Syzyfowe prace Barcelony

Od początku drugiej części spotkania inicjatywa należała do zespołu gospodarzy. „Blaugrana” zaczynała coraz bardziej przeważać w środkowych strefach boiska, a swoje strzały oddawali Raphinha, Lewandowski oraz prawy obrońca Jules Kounde. Mimo dużej liczby oddanych strzałów (do 55. minuty było ich aż 12), zawodnikom FC Barcelony wciąż brakowało skuteczności oraz chłodnej głowy przy stwarzanych sytuacjach.

W pewnym momencie odpowiedzialność na swoje barki wziąć chciał Lamine Yamal. Skrzydłowy próbował kilku dośrodkowań oraz dryblingów, natomiast gołym okiem widać było, że nie jest on w stanie grać na sto procent swoich możliwości. Wszystko przez sytuację z pierwszej połowy, kiedy to przy jednym z pojedynków ucierpiał jego staw skokowy.

Minuty mijały, a obraz spotkania w zasadzie się nie zmieniał. Jedyną różnicą była coraz większa desperacja Barcelony, która zdecydowanie była złym doradcą. Z czasem na dość drastyczne roszady zdecydował się Hansi Flick, który przekazując zdalnie wskazówki Sorgowi zdjął z boiska kluczowych zawodników na czele z Robertem Lewandowskim, Lamine’em Yamalem i Danim Olmo. Zastąpili ich kolejno: Ferran Torres, Gavi oraz Fermin Lopez.

W okolicach 80. minuty kapitalną okazję na upragnione ukąszenie Leganes miał Jules Kounde, który w polu karnym otrzymał piłkę na strzał ze swojej lepszej, prawej nogi. Francuz uderzył jednak niecelnie, a futbolówka minimalnie minęła słupek bramki Dmitrovicia.

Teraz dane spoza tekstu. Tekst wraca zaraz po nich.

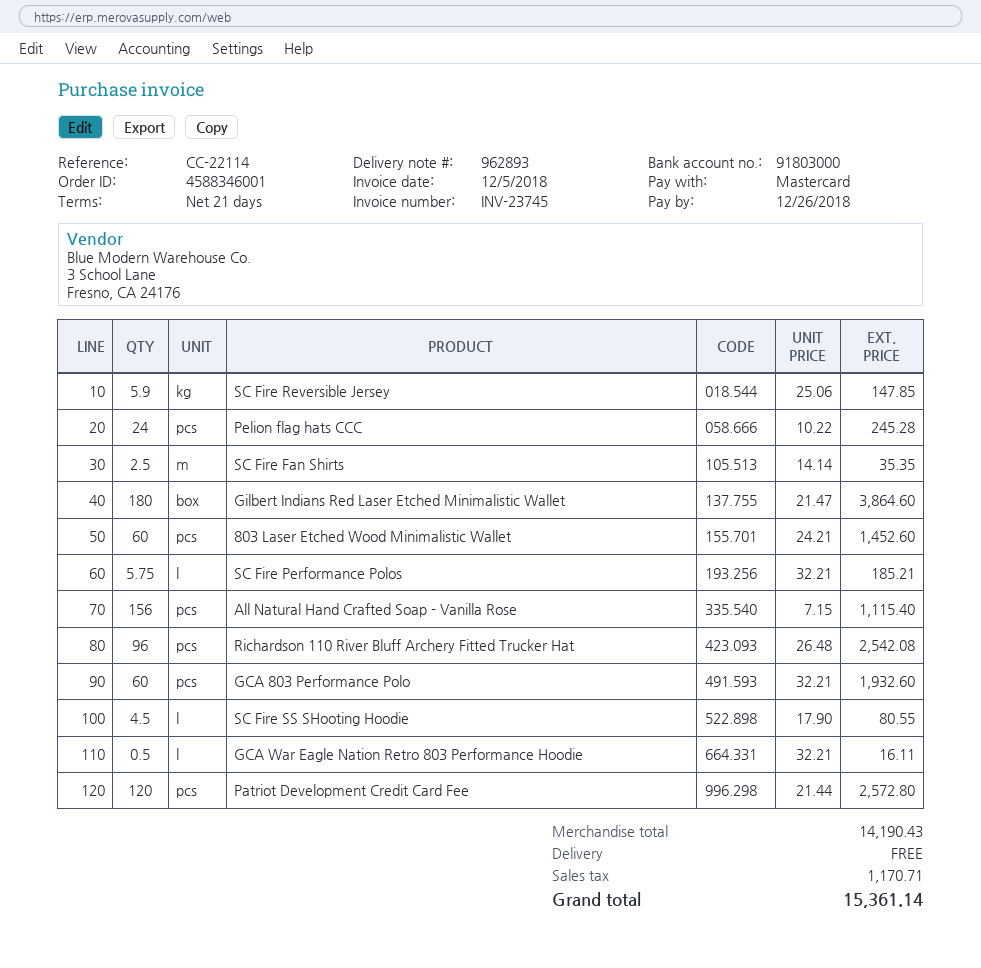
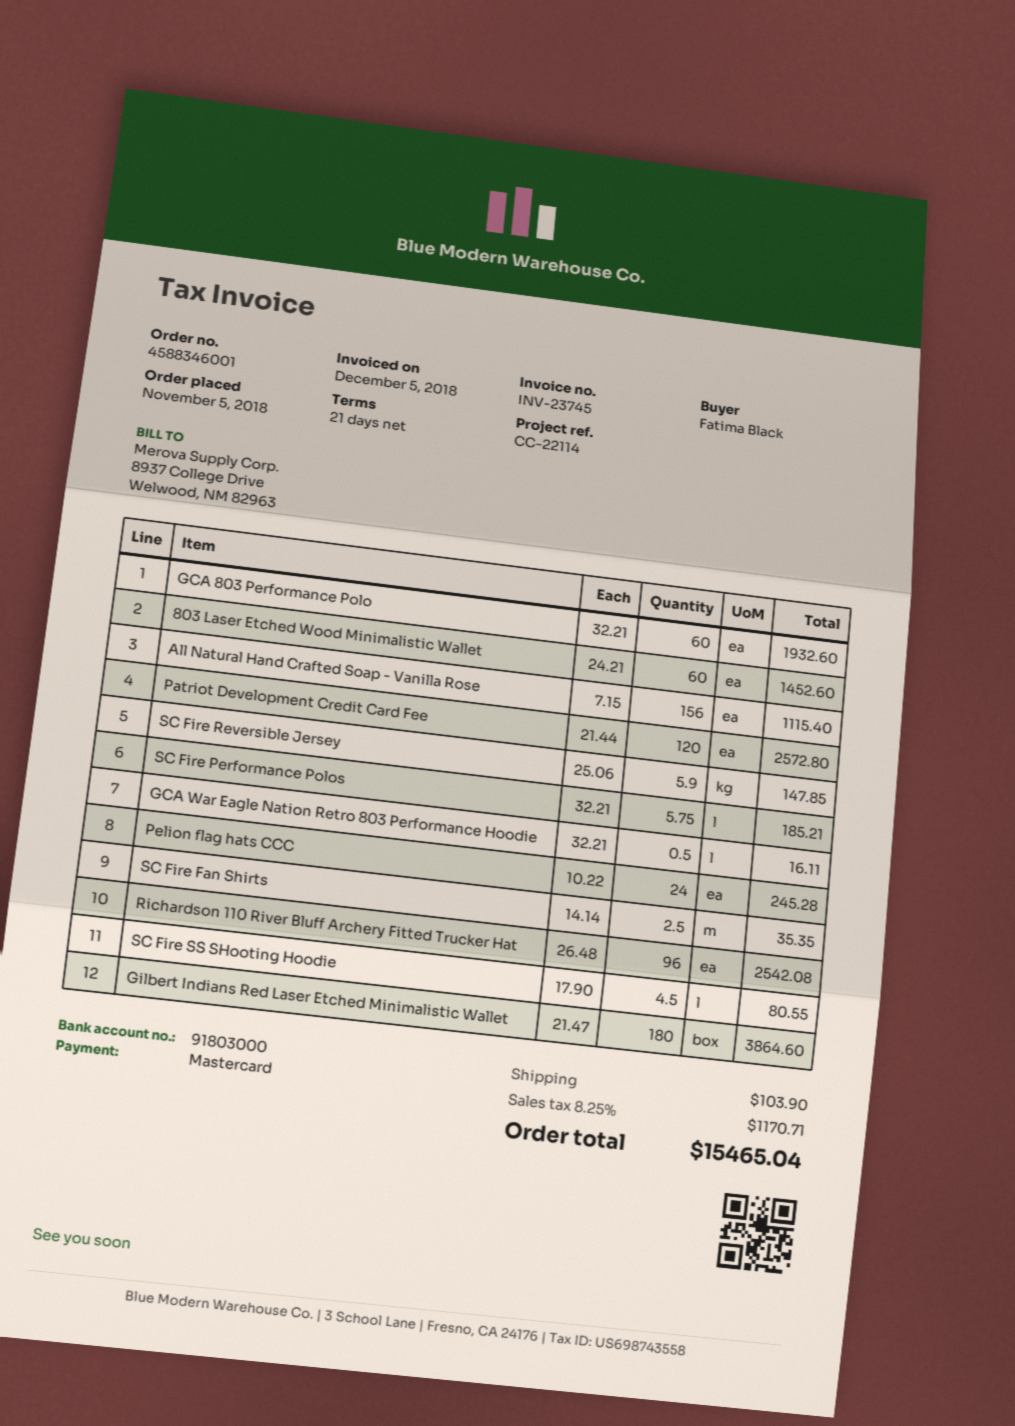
shipping: 0.00 -> 103.90
total: 15361.14 -> 15465.04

Krytykujemy skuteczność FC Barcelony, natomiast suchej nitki nie powinniśmy zostawić także na podopiecznych Borji Jimeneza. Zespół Leganes nie chciał w ogóle grać w piłkę i za jak najbardziej poprawne należy uznać słowa komentującego ten mecz w Canal+ Sport Tomasza Ćwiąkały, który stwierdził, że goście tego wieczora prezentowali absurdalny futbol„. Postawę zespołu Leganes śmiało można utożsamiać z piłkarskim makiawelizmem i myślą, że cel uświęca środki. Brutalna gra zawodników gości spowodowała między innymi… ubytek w uzębieniu Fermina Lopeza.

Ostatecznie zespół ze stolicy Katalonii nie zdołał strzelić nawet wyrównującego gola, a mecz zakończył się wynikiem 1:0 dla gości spod Madrytu. Wszelkie paradoksy tego spotkania najlepiej oddaje statystyka goli oczekiwanych (xG), która w zespole „Blaugrany” wynosiła aż 2,53. Dla porównania, xG Leganes stanęło na marnym 0,43. Robert Lewandowski oddał sześć strzałów, czyli tyle, ile cały zespół gości. Barcelona znowu sensacyjnie przegrała domowy mecz w La Liga. Pięć ostatnich meczów to zaledwie jedna wygrana, dwa remisy i dwie przegrane. To spowodowało, że przewaga całkowicie stopniała.